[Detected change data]
== == ==
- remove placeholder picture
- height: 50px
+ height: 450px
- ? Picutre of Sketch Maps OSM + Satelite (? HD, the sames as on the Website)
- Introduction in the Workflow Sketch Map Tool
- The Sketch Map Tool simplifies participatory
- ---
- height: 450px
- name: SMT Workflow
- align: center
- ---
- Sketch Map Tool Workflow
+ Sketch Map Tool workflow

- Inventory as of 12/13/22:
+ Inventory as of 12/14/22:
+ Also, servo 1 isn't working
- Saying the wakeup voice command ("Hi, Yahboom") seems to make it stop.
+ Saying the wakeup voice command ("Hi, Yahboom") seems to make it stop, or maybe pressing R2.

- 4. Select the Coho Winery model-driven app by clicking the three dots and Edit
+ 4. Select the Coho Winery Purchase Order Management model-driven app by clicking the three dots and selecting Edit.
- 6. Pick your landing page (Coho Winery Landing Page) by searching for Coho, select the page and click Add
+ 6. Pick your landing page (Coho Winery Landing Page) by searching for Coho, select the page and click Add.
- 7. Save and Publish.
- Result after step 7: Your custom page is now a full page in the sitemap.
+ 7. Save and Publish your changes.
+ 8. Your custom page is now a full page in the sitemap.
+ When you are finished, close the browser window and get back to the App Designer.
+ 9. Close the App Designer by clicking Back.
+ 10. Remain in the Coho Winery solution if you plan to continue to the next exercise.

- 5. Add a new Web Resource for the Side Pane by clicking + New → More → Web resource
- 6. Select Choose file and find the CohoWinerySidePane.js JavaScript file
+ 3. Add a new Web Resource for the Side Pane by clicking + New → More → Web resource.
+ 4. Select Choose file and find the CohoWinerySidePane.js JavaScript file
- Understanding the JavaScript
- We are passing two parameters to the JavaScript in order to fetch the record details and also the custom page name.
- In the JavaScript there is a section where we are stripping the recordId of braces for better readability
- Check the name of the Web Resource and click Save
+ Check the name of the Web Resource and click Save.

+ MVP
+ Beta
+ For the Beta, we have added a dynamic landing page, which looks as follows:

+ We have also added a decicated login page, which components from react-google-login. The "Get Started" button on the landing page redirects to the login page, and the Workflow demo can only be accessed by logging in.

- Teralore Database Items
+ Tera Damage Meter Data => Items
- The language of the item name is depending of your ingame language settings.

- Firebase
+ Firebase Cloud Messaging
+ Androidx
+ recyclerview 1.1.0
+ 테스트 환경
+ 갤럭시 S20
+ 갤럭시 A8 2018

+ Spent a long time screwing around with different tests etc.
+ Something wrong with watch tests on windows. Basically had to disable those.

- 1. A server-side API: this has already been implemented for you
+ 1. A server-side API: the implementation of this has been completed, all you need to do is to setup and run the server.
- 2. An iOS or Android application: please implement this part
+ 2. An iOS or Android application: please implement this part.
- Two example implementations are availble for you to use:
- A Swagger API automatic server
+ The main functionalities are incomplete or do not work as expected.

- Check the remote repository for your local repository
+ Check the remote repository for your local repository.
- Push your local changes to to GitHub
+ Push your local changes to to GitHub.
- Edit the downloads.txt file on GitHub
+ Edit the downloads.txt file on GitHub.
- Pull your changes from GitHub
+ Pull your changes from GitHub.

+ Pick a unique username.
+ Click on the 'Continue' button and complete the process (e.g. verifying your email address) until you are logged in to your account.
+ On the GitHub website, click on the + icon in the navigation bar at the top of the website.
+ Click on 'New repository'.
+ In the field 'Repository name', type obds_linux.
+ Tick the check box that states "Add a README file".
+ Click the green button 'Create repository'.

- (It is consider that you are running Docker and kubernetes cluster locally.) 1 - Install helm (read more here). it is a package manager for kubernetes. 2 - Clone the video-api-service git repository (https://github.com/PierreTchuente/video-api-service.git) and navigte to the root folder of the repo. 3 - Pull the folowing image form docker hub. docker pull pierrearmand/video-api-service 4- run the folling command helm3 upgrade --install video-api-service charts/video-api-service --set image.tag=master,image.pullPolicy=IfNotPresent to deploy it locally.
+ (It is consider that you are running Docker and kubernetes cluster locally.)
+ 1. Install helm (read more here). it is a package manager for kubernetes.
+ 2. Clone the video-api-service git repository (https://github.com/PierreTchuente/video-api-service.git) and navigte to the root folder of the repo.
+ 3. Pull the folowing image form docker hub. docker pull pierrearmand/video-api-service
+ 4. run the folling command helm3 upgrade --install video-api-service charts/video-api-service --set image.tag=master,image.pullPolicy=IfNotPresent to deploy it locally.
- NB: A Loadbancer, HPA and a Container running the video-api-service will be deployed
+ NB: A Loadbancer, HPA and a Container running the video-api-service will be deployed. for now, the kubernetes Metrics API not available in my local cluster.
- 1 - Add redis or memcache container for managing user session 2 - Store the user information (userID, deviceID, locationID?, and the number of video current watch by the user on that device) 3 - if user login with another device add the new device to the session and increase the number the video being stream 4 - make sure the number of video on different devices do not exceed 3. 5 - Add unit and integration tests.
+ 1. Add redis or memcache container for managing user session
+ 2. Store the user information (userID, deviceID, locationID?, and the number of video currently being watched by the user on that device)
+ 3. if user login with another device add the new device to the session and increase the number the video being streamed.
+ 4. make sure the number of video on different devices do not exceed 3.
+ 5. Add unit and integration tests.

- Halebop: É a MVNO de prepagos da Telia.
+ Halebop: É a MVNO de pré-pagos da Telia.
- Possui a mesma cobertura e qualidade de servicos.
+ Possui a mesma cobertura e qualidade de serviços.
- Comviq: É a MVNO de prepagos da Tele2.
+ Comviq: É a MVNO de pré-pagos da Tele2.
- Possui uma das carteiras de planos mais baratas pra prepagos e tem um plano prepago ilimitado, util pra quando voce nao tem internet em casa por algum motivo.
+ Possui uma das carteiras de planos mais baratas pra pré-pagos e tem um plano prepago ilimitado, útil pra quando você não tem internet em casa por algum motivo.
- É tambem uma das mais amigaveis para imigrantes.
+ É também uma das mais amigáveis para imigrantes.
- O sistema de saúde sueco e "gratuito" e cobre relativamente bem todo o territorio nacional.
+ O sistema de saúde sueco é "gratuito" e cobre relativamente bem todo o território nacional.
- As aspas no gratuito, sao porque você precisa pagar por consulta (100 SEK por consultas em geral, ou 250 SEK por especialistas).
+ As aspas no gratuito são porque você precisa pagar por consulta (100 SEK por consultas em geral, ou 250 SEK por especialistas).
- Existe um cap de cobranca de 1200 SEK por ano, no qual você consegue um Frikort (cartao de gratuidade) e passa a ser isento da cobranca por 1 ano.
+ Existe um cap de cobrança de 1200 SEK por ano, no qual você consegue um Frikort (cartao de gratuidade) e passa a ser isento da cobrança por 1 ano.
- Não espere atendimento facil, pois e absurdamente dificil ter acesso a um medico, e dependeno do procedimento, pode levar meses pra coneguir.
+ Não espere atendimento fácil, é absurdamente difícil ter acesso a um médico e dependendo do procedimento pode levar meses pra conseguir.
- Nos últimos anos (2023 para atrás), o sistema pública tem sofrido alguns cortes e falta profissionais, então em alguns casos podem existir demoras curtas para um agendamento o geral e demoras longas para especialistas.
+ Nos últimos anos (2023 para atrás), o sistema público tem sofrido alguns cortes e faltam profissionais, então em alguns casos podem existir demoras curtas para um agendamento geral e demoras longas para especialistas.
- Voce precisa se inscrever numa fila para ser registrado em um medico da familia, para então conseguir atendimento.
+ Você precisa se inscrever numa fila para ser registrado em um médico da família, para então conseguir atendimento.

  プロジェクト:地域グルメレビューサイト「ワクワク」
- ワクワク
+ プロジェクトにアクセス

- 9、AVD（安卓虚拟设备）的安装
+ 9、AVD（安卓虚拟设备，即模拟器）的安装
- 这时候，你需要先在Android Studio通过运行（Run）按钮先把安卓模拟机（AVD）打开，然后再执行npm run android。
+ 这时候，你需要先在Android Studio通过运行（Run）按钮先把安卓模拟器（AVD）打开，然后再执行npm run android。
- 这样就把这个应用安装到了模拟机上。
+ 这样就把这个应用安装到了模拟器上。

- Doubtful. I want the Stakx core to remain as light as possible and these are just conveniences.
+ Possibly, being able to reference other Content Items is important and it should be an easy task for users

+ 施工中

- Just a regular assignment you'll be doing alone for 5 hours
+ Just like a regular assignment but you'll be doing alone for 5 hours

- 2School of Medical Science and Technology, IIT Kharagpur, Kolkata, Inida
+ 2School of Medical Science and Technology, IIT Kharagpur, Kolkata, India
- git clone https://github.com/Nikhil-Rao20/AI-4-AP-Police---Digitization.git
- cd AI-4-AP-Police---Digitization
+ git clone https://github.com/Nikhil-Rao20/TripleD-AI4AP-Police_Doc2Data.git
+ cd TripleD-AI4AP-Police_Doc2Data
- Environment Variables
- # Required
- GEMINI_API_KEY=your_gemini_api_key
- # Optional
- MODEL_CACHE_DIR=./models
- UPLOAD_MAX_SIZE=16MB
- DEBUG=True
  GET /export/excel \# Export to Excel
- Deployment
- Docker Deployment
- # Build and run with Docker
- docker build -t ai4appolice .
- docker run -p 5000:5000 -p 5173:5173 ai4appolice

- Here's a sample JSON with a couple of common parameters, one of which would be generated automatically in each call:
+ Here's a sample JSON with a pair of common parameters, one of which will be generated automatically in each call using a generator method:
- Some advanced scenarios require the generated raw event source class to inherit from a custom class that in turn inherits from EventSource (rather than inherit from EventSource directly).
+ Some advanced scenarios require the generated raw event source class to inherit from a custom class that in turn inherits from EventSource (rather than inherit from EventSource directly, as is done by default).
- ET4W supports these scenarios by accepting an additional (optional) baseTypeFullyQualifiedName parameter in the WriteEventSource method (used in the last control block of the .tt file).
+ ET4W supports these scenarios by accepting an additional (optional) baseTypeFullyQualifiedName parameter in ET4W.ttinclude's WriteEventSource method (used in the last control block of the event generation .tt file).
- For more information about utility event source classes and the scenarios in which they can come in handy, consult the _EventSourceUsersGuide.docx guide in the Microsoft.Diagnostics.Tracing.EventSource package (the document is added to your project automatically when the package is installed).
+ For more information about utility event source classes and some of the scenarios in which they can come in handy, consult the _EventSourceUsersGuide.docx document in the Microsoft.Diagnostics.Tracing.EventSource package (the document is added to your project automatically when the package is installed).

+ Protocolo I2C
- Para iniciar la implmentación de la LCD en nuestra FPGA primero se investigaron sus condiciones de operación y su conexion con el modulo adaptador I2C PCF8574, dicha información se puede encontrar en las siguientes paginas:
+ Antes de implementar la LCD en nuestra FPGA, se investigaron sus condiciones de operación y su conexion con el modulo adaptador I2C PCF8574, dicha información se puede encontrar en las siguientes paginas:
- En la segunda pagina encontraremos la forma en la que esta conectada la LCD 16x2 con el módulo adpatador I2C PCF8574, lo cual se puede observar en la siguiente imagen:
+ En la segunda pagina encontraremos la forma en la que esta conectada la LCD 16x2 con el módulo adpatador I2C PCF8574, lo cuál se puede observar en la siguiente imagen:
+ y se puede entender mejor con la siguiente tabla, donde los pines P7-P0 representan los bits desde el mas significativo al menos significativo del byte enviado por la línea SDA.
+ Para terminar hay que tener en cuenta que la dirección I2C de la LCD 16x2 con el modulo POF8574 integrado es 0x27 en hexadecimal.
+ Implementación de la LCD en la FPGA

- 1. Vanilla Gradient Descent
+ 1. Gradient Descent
== == ==
• _What needs to be done_: Would you print exactly, and only, the lines of the data above from the line with "família, para então conseguir atendimento." through the line with "Kharagpur, Kolkata, India", inclusive?

• _Written solution_:
+ Você precisa se inscrever numa fila para ser registrado em um médico da família, para então conseguir atendimento.

  プロジェクト:地域グルメレビューサイト「ワクワク」
- ワクワク
+ プロジェクトにアクセス

- 9、AVD（安卓虚拟设备）的安装
+ 9、AVD（安卓虚拟设备，即模拟器）的安装
- 这时候，你需要先在Android Studio通过运行（Run）按钮先把安卓模拟机（AVD）打开，然后再执行npm run android。
+ 这时候，你需要先在Android Studio通过运行（Run）按钮先把安卓模拟器（AVD）打开，然后再执行npm run android。
- 这样就把这个应用安装到了模拟机上。
+ 这样就把这个应用安装到了模拟器上。

- Doubtful. I want the Stakx core to remain as light as possible and these are just conveniences.
+ Possibly, being able to reference other Content Items is important and it should be an easy task for users

+ 施工中

- Just a regular assignment you'll be doing alone for 5 hours
+ Just like a regular assignment but you'll be doing alone for 5 hours

- 2School of Medical Science and Technology, IIT Kharagpur, Kolkata, Inida
+ 2School of Medical Science and Technology, IIT Kharagpur, Kolkata, India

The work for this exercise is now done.